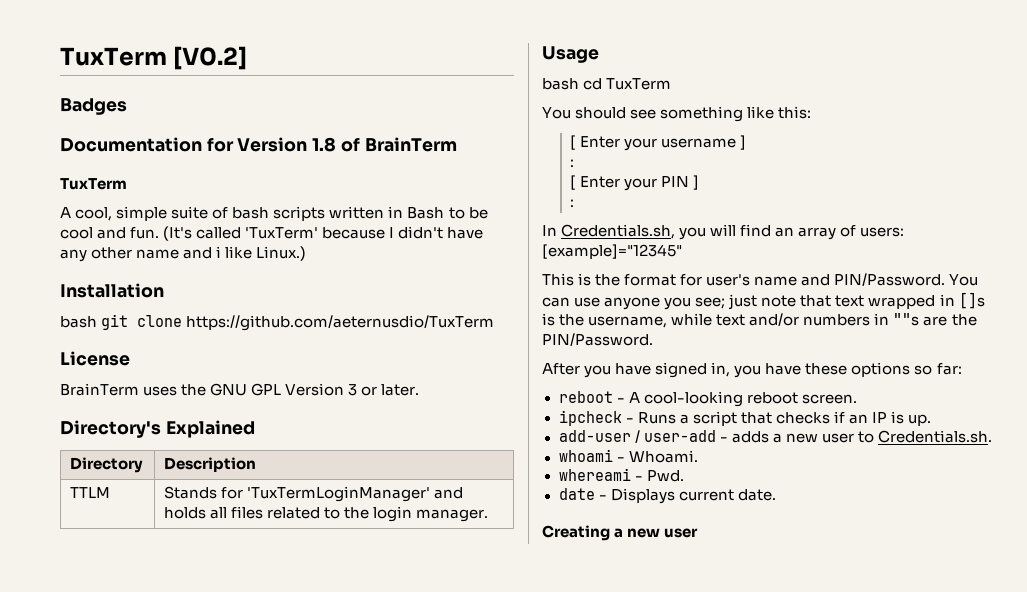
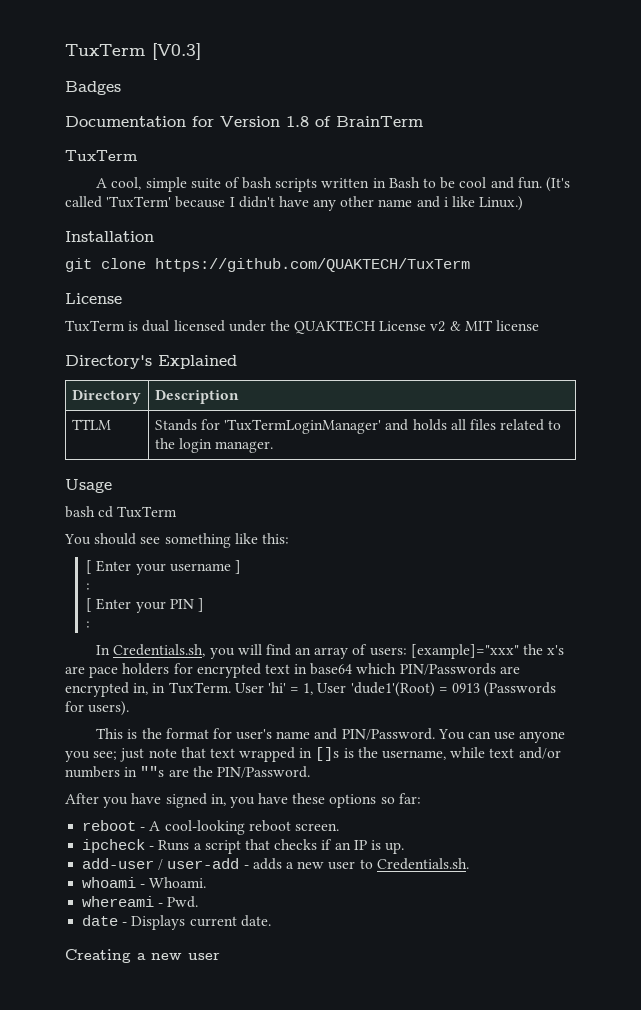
- TuxTerm [V0.2]
+ TuxTerm [V0.3]
- bash git clone https://github.com/aeternusdio/TuxTerm
+ git clone https://github.com/QUAKTECH/TuxTerm
- BrainTerm uses the GNU GPL Version 3 or later.
+ TuxTerm is dual licensed under the QUAKTECH License v2 & MIT license
- In Credentials.sh, you will find an array of users: [example]="12345"
+ In Credentials.sh, you will find an array of users: [example]="xxx" the x's are pace holders for encrypted text in base64 which PIN/Passwords are encrypted in, in TuxTerm. User 'hi' = 1, User 'dude1'(Root) = 0913 (Passwords for users).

::::

*Instructions for the task:* Copy every line of the data where "will" is found.

*Answer:*
- In Credentials.sh, you will find an array of users: [example]="12345"
+ In Credentials.sh, you will find an array of users: [example]="xxx" the x's are pace holders for encrypted text in base64 which PIN/Passwords are encrypted in, in TuxTerm. User 'hi' = 1, User 'dude1'(Root) = 0913 (Passwords for users).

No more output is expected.